- Born: Joshua Stuart Weinstein May 21, 1971 (age 55) Hennepin County, Minnesota, U.S.
- Notable work: Mystery Science Theater 3000

Comedy career
- Years active: 1987–present
- Website: http://www.stinkburger.com

= J. Elvis Weinstein =

American writer-actor (born 1971)

Joshua Stuart "Josh" Weinstein (born May 21, 1971), known professionally as J. Elvis Weinstein, is an American writer and performer, best known for his roles as Dr. Laurence Erhardt and the original puppeteer and voice for Tom Servo and Gypsy on Mystery Science Theater 3000.

==Mystery Science Theater 3000==

Weinstein was one of the founding writers/performers of the show in 1988 at the age of 17. Weinstein worked on Mystery Science Theater 3000 during its original appearance on Minneapolis UHF station KTMA-TV from 1988 to 1989, and its first season on Comedy Central (then called the Comedy Channel) from 1989 to 1990. However, a significant age gap existed between him and the other cast members; he was only 17 when he joined the show, having been recruited by Joel Hodgson from his "Creative Stand-Up and Smartology" comedy classes. This ultimately led to Weinstein feeling unhappy with the more professional approach to the show the move to the Comedy Channel demanded and caused him to leave the show.

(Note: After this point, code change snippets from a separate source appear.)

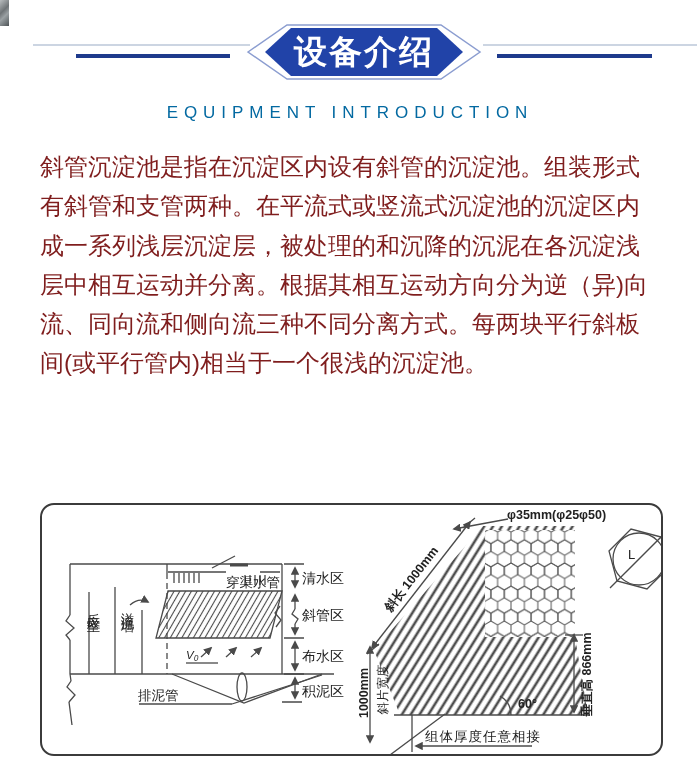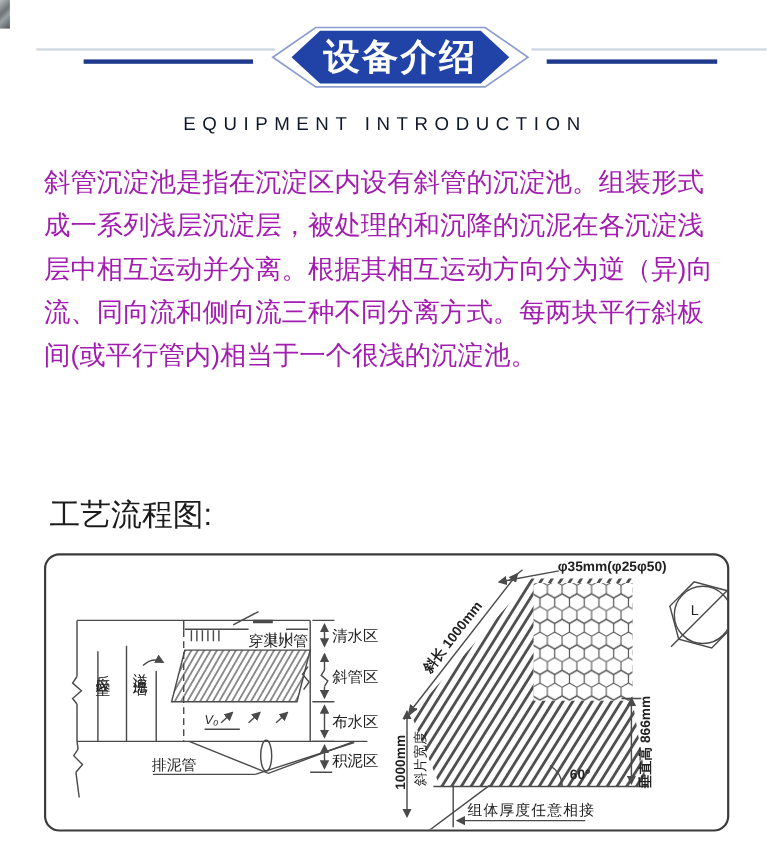"EQUIPMENT INTRODUCTION" .subtitle { color: #0f172a -> #0369a1 }
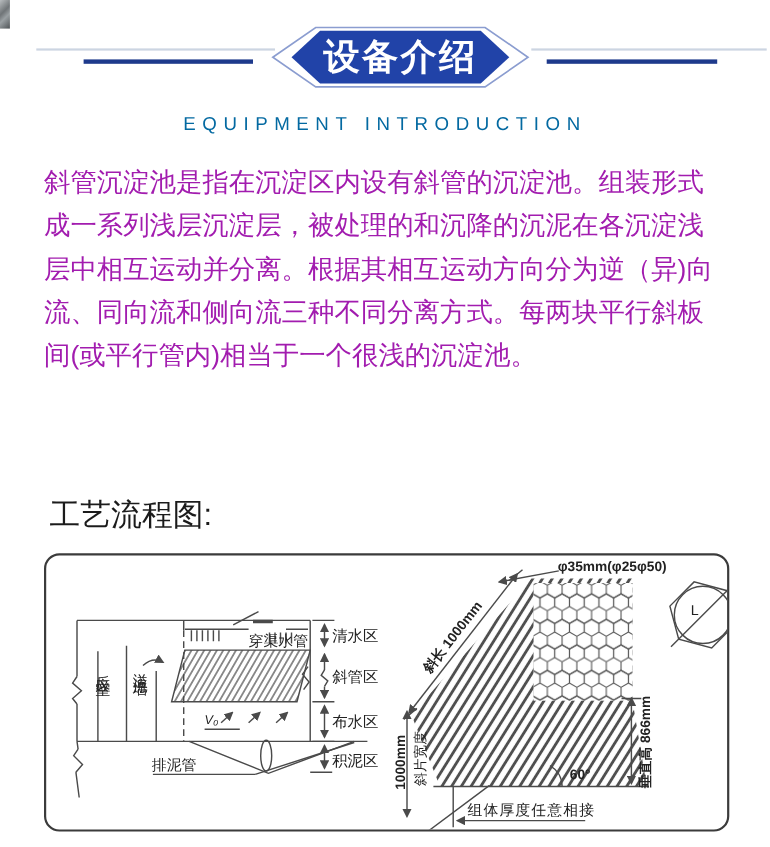"斜管沉淀池是指在沉淀区内设有斜管的沉淀池。组装形式" .intro .ln { color: #a21caf -> #7f1d1d }
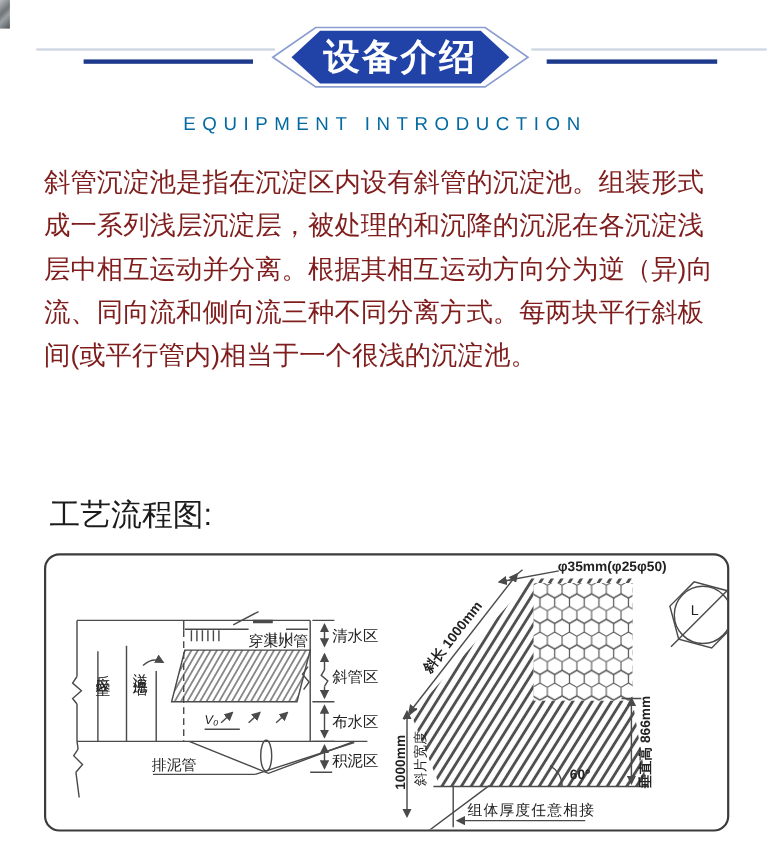"有斜管和支管两种。在平流式或竖流式沉淀池的沉淀区内" div.ln { html: none -> <div>有斜管和支管两种。在平流式或竖流式沉淀池的沉淀区内</div> }
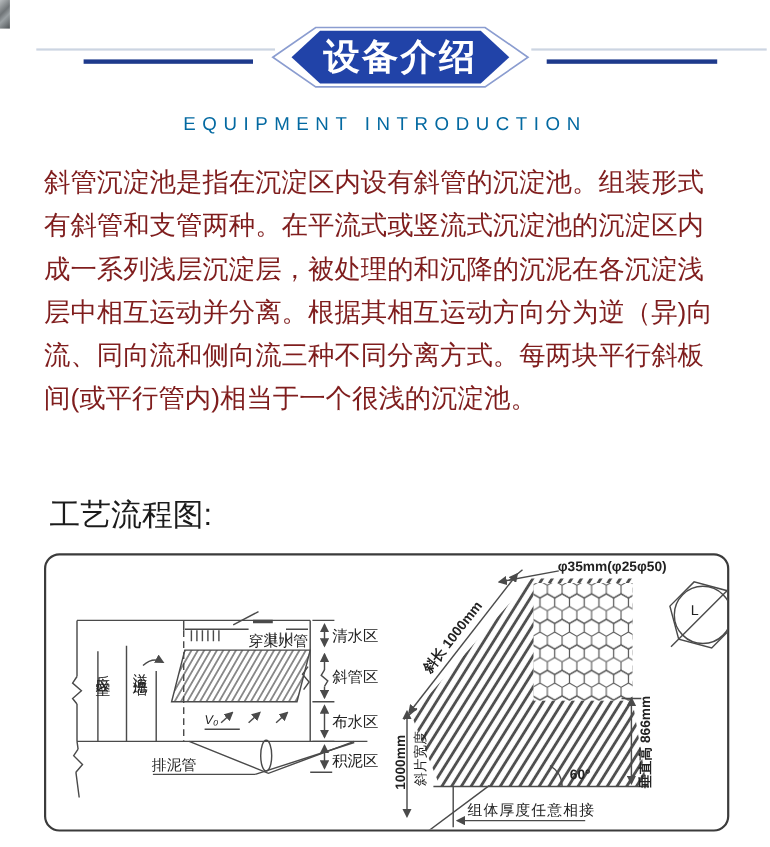"工艺流程图:" div.flow-heading { html: <div>工艺流程图:</div> -> none }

In an April 2019 episode of Bill Corbett's Funhouse podcast, Weinstein elaborated on his experience at Best Brains, claiming that MST3K producer, Jim Mallon, was openly hostile toward him and used the age disparity between him and the rest of the cast as a pretext for paying him significantly less for his work on the show than his cohorts.

In 2018, Weinstein returned to the show, providing guest appearances in two of the twelfth season's episodes. He returned again to reprise his roles as Dr. Erhardt and Tom Servo for season 13 in 2022.

==Work after MST3K==
After leaving Mystery Science Theater 3000, Weinstein became a writer for The Young Person's Guide to Becoming a Rock Star and Malcolm and Eddie; he also served as writer and producer for the NBC dramedy Freaks and Geeks. He changed his professional name from "Josh" to "J. Elvis" to avoid confusion with former Simpsons writer Josh Weinstein. He was head writer for NBC's late night show Later with Greg Kinnear and America's Funniest Home Videos.

Weinstein has an extensive background in stand-up comedy; he has performed over a thousand shows as a stand-up comedian, and has written material for Garry Shandling, Dennis Miller, Roseanne Barr, Louie Anderson and other comedians. He is currently the president of Stinkburger Inc.

He appeared in the 2010 science fiction computer game DARKSTAR - The Interactive Movie as Captain Cedrick Stone of the Galactic Discovery II.

Weinstein currently cohosts the weekly podcast Thought Spiral with friend and fellow comedian Andy Kindler.

==Cinematic Titanic==
On October 30, 2007, Joel Hodgson announced he was starting a new show with the same "riffing on bad movies" premise as MST3K called Cinematic Titanic, together with former MST3K cast and crew members Weinstein, Trace Beaulieu, Frank Conniff and Mary Jo Pehl.

Weinstein toured with Cinematic Titanic from November 2012 until the show's indefinite hiatus in December 2013.

== Personal life ==
Weinstein is married to musician Allison MacLeod.

==Awards==
On July 18, 2015, Weinstein was awarded the Melvyn Douglas "Best in Show" Award at the Macon Film Festival for the film Michael Des Barres: Who Do You Want Me to Be, which he directed.